Wednesday, August 13, 2008

Back In San Angelo

So I'm back in San Angelo. Not gonna lie, it was a little bittersweet. Snyder definitely became home for me over the summer. I was really sad to leave it, which is unusual. Usually I can't wait to get back to school. But I'm kind of glad that I feel that way about Snyder. I'm glad that home is much closer now (only an hour and a half!) and I can actually go home when I want.

My mom came up for a few days and helped us get our apartment all decorated and everything-it looks pretty sweet, if I do say so myself. Some of it was frustrating (stupid wall decals), but worth it in the end. Although I'm still putting off finishing a picture collage cause it just overwhelmed me. But it's sitting out on my kitchen table, so I can't put it off for too long. At least it's almost done.
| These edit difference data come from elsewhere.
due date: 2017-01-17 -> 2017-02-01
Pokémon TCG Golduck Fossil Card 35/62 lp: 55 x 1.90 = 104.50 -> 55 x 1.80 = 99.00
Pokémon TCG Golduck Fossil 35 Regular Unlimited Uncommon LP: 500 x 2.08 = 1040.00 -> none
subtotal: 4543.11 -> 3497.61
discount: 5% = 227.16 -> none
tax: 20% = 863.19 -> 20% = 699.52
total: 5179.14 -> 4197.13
I start work on Monday...it should be interesting. I've already gotten back into the swing of things with running Seth's life. It's pretty much like I never left. It's funny. At least now I'll get paid to do it :) I also did some major shopping for work clothes, and I'm not done yet. I have to actually dress up and look nice for this job....grrrrrrrr. Oh well. I might as well get used to it. I'm sure this won't be the only job in my lifetime where I'll have to dress nice. It's part of being an adult-lame. But it's all good. My life is pretty sweet :)

Saturday, August 2, 2008

Family Camp

I've been in Galveston, TX since Tuesday evening for our church's Family Camp. It's a new concept for me...I've never heard of a church doing a camp for families instead of youth or children, so I was interested to see how it worked out. It was amazing. I have absolutely loved it, despite all the things that have gone "wrong." I have had such a good time, and have learned a lot.
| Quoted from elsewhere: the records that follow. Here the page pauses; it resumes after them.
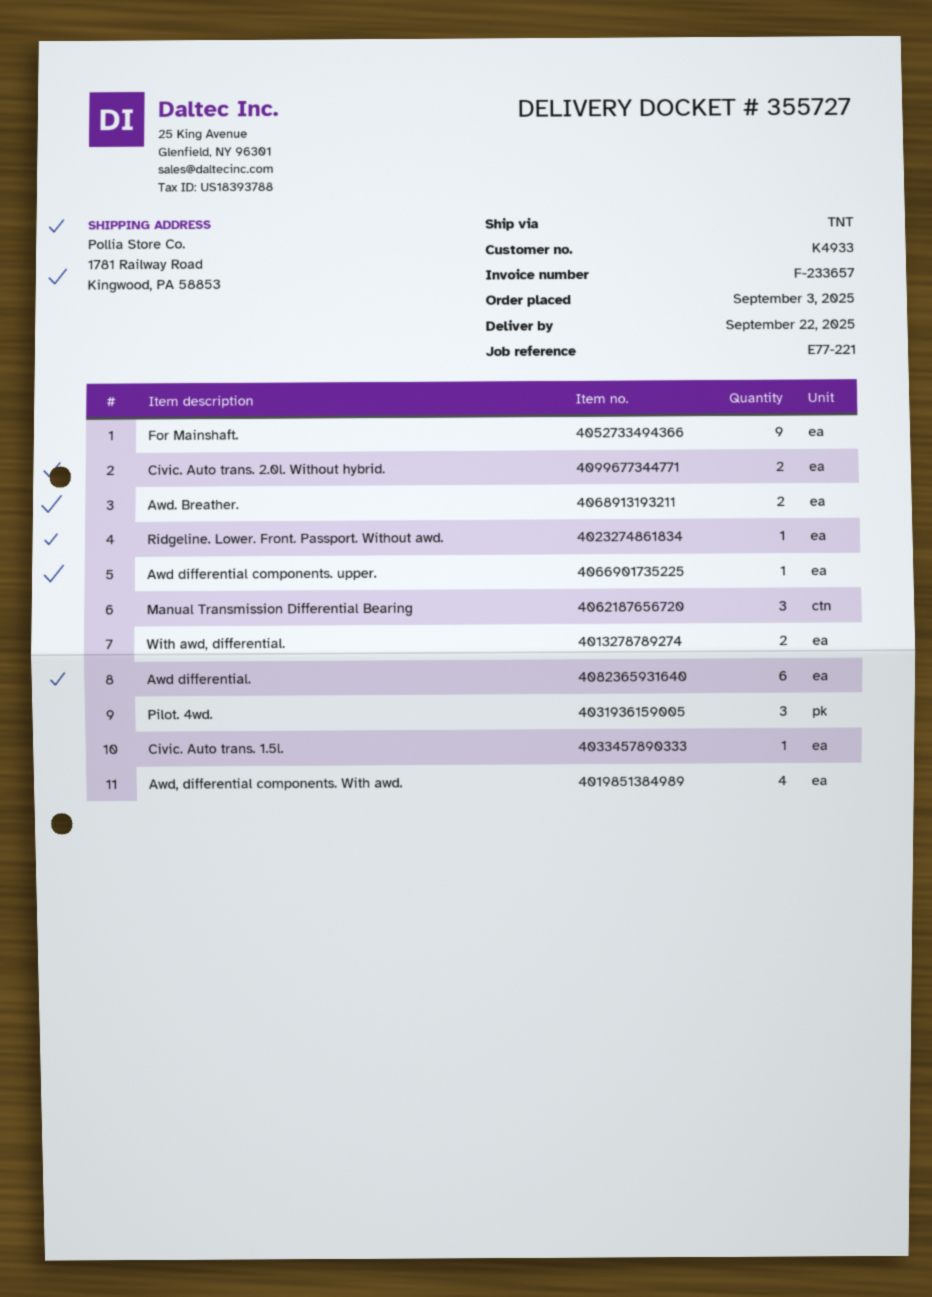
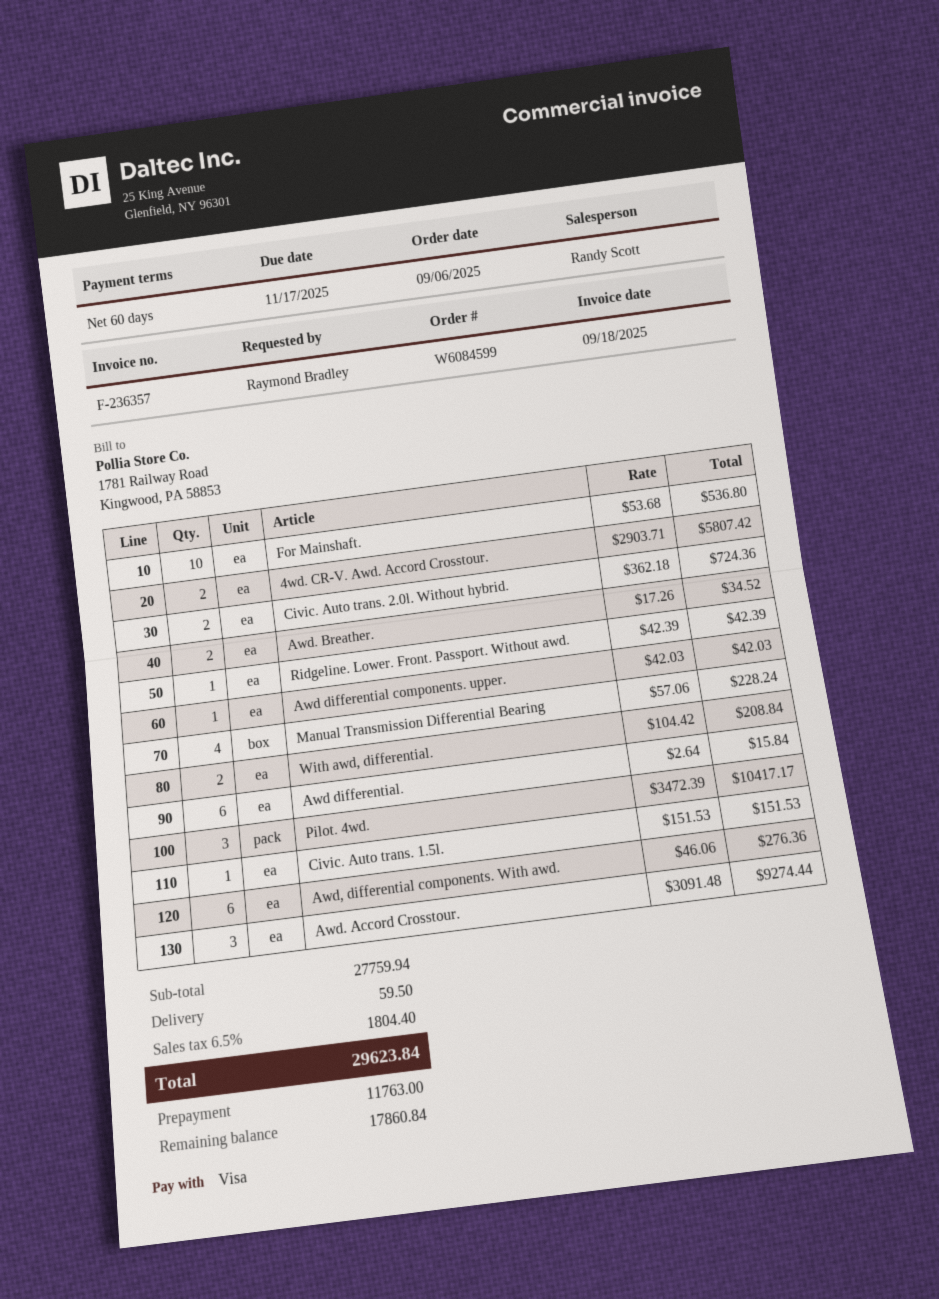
order date: 2025-09-03 -> 2025-09-06
invoice number: F-233657 -> F-236357
For Mainshaft.: 9 -> 10
Manual Transmission Differential Bearing: 3 -> 4
Awd, differential components. With awd.: 4 -> 6
4wd. CR-V. Awd. Accord Crosstour.: none -> 2
Awd. Accord Crosstour.: none -> 3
First of all, I got to spend 6 days (counting tomorrow) near the ocean. How much better can life get? Seriously. I love water. Don't like the humidity so much, but if I'm near water, I can handle it. I didn't get to spend as much time on the beach as I would have liked, but that's ok. I got a full afternoon there a couple days ago, and I saw a gorgeous sunrise there this morning. Normally I'm not awake when the sun rises, but I made the effort to get up and go watch it with Traci. It was worth it...it was so beautiful, and I got some amazing pictures. God is so awesome to make such beautiful things in nature.
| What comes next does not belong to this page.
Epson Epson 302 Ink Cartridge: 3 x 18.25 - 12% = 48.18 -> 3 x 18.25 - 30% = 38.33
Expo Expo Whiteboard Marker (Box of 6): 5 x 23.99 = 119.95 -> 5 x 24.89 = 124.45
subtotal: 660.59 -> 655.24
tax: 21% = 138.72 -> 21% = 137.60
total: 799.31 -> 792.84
Second, my phone has disappeared. Strangely enough, it's been both a frustration and a blessing. Obviously, it's frustrating because I can't really communicate with anyone, and I'll have to pay to replace it...which I can't really afford right now. It also upsets me because it disappeared from a room that was full of church people. I think that disappoints me more than anything else. I'm still hoping that it will turn up when we pack everything up tomorrow, but at the same time I've pretty much just accepted that it's gone. But it's been a blessing in the sense that I've realized that I don't need to depend on having it as much as I did. Normally, losing my phone would freak me out. But for some reason, it didn't this time. I've been strangely calm about it. Well, it's not really that strange...it's God keeping me calm, not me. He's teaching me what's really important and what's not. My cell phone happens to be one of those things that really isn't that important in the grand scheme of things.

Yesterday was a rough day, but God sustained me through it. Like I said, my phone disappeared, but there were also several other stressful things on top of that. But God held me up through it all. I didn't lose it like I might have before. He's done that all summer, really. This has been one of the greatest summers of my life, and also one of the craziest. But I'm so grateful for it. I can truly say that I know what it means to be sustained by God. I wouldn't have made it without Him. I knew that before, and I had some experience with it before, but this was on a different level. And God came through. Sometimes I hate that I'm so human, and that I have to have proof of God's love for me. But at the same time, I'm so glad that He gives me that proof and assurance that I need, even though I don't deserve it. My thinking about so many things has changed this summer, and I look forward to learning and growing even more.

Thank you, Jesus, for all you do for me. For sustaining me through the difficult times, and for loving me enough to make me stretch and grow and not leave me where I am. For showing me what's really important and giving me such amazing family and friends to help me along the way. I love you.